Danny Brown delivers one of the year’s most intriguing rap albums
Danny Brown⎪ Old ⎪ Fool’s Gold ⎪⎪ US Release Date: October 8, 2013
How does one describe Old, the new album release courtesy from one of rap’s brightest up-and- comers, Danny Brown? My ideal adjective for Old would be intriguing. Just how ‘intriguing’? Brown easily delivers one of the year’s MOST intriguing rap albums, hands down. That’s amazing considering the number of superb hip-hop releases that have graced the music industry this year. With the absence of that Kendrick Lamar-sized effort to woo us, the Detroit oddball rapper definitely directs his own pathway on this effort, which is infused with personal narrative, drugs, and of course sex. “Get ready, get ready, get ready!”
“Side A (Old)” kicks off Old both capably and boldly: “They want that old Danny Brown / to bag up and sell a whole pound / might have to go and get my braids back / matter of fact bring them AK’s back.” If the hook doesn’t bite ferociously enough, nasty lines like “…whore want it hardcore, squirt it…” should be enough to shut up haters. “The Return” is even stronger, with Brown once more alluding to his previous (“old”) self on lines like “This rap shit don’t work then its back to selling krills…” He gets the assist from Freddie Gibbs, who isn’t exactly reserved himself: “Eastside n***as keep roaches in the ashtray / twenty thousand out the public housing on a bad day…” It’s not charming stuff, but it’s real talk.
‘Shit gets realer’ on “25 Bucks” (featuring Purity Ring), where the production exemplifies the ‘hardcore’ rap sound as does Brown.
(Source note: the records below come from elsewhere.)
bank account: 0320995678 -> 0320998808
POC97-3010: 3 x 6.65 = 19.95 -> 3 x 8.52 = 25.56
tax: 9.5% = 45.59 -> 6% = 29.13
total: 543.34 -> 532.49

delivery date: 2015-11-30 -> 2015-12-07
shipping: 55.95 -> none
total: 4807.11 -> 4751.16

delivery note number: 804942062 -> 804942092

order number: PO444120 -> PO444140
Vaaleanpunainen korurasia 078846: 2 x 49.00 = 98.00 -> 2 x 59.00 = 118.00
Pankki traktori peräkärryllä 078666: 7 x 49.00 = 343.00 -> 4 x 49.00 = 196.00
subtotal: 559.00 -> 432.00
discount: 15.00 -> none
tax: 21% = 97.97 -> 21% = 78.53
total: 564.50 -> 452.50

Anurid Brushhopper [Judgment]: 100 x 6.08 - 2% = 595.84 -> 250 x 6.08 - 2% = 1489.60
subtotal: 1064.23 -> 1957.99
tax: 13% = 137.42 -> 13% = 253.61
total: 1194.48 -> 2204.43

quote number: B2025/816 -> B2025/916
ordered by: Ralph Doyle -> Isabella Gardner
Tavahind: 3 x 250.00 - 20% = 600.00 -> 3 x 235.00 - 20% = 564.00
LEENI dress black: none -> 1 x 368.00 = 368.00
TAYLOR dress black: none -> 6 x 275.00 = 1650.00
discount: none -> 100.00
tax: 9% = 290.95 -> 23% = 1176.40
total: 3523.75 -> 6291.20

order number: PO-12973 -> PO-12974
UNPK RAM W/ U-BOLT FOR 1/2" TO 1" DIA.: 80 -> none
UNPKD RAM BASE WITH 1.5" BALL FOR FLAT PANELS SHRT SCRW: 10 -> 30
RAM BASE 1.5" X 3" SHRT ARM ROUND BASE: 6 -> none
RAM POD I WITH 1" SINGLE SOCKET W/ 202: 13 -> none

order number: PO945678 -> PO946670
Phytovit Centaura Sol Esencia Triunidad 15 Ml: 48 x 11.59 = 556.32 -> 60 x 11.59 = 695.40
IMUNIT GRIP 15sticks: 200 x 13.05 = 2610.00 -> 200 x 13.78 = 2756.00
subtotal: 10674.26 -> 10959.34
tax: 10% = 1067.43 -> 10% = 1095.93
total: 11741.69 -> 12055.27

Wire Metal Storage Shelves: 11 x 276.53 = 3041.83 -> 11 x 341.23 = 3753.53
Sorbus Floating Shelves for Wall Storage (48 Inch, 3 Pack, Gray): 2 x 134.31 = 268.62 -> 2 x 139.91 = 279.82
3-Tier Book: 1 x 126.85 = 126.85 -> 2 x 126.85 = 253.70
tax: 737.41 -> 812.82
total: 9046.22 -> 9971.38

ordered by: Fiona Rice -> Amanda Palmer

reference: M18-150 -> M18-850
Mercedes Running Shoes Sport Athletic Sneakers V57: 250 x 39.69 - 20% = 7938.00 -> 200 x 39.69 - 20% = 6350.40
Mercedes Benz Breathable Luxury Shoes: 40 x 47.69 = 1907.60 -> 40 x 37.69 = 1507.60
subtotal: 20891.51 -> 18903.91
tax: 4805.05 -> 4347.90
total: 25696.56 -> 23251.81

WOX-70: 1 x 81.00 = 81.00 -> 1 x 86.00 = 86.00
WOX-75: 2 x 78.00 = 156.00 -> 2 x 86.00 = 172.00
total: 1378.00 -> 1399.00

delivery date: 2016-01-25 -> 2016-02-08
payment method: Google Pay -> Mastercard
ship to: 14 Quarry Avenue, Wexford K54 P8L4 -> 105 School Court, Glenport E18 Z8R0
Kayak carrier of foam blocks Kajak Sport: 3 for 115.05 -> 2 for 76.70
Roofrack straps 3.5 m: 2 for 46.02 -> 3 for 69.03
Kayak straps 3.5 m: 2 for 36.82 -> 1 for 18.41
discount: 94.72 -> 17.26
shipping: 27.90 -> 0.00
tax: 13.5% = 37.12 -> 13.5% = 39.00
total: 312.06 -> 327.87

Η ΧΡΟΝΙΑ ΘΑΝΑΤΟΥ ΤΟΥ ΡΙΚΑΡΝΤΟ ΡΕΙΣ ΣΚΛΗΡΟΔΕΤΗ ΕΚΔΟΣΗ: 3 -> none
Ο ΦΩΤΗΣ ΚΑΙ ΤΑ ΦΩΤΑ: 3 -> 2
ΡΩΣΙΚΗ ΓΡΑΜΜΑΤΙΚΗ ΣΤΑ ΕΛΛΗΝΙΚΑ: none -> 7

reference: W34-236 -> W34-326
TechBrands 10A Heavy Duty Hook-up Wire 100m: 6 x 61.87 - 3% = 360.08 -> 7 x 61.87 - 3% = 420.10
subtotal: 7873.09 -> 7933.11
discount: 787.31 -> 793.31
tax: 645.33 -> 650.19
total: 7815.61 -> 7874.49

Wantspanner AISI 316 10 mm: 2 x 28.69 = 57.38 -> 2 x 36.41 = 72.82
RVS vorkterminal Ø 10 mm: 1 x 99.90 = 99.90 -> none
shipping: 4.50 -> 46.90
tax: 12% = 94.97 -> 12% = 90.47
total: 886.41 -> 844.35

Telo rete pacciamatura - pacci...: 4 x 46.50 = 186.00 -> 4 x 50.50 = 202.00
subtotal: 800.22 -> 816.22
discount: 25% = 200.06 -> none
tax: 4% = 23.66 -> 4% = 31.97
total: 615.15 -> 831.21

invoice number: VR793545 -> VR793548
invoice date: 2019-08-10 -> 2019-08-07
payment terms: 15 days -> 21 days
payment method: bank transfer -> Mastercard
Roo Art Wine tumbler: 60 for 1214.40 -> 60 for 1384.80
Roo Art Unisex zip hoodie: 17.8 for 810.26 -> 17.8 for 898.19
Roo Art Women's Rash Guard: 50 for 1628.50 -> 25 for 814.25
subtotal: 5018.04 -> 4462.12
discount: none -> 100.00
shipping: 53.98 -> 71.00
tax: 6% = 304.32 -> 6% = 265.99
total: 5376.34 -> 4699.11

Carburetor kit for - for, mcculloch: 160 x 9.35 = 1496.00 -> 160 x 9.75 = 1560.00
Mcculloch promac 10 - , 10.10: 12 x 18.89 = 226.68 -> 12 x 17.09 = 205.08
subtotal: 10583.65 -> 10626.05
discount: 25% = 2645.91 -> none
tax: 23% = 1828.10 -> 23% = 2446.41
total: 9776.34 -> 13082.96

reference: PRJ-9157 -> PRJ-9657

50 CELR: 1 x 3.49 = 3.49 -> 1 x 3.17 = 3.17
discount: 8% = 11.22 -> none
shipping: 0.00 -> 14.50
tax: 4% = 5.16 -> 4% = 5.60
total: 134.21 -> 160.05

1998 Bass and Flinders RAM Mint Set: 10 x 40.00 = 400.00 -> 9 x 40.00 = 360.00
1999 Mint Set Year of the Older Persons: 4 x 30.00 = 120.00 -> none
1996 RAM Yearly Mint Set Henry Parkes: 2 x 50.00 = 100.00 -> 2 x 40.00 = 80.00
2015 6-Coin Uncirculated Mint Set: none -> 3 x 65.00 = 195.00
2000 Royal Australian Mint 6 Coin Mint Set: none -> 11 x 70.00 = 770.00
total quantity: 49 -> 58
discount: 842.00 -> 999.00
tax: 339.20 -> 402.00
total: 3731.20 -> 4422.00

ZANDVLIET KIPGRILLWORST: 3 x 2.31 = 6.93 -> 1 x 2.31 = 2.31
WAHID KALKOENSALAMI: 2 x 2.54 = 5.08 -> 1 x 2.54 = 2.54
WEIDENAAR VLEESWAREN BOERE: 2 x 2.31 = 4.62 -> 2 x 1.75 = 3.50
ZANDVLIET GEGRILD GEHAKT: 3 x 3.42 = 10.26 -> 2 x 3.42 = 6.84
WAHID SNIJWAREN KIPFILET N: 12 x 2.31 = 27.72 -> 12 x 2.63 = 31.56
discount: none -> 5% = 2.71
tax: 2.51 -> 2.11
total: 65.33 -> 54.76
While the delivery eschews sugarcoating things, the sympathetic listener can’t help but be moved by the message, regardless of its brash approach. “Arthritis in her fingers carpal tunnel in her wrists / ‘bout to feed her kids at night sleep between her leg and twists…” The dark, unhappy portrait continues to be painted exceptionally. As good as “25 Bucks” is, “Wonderbread” is and deniable standout, despite its disturbing message. While Brown’s rhymes about an unfortunate drug-related incident are hard to decipher without the aid of lyrics, his idiosyncratic approach and overall effect more than atone for a few quick-paced rhymes.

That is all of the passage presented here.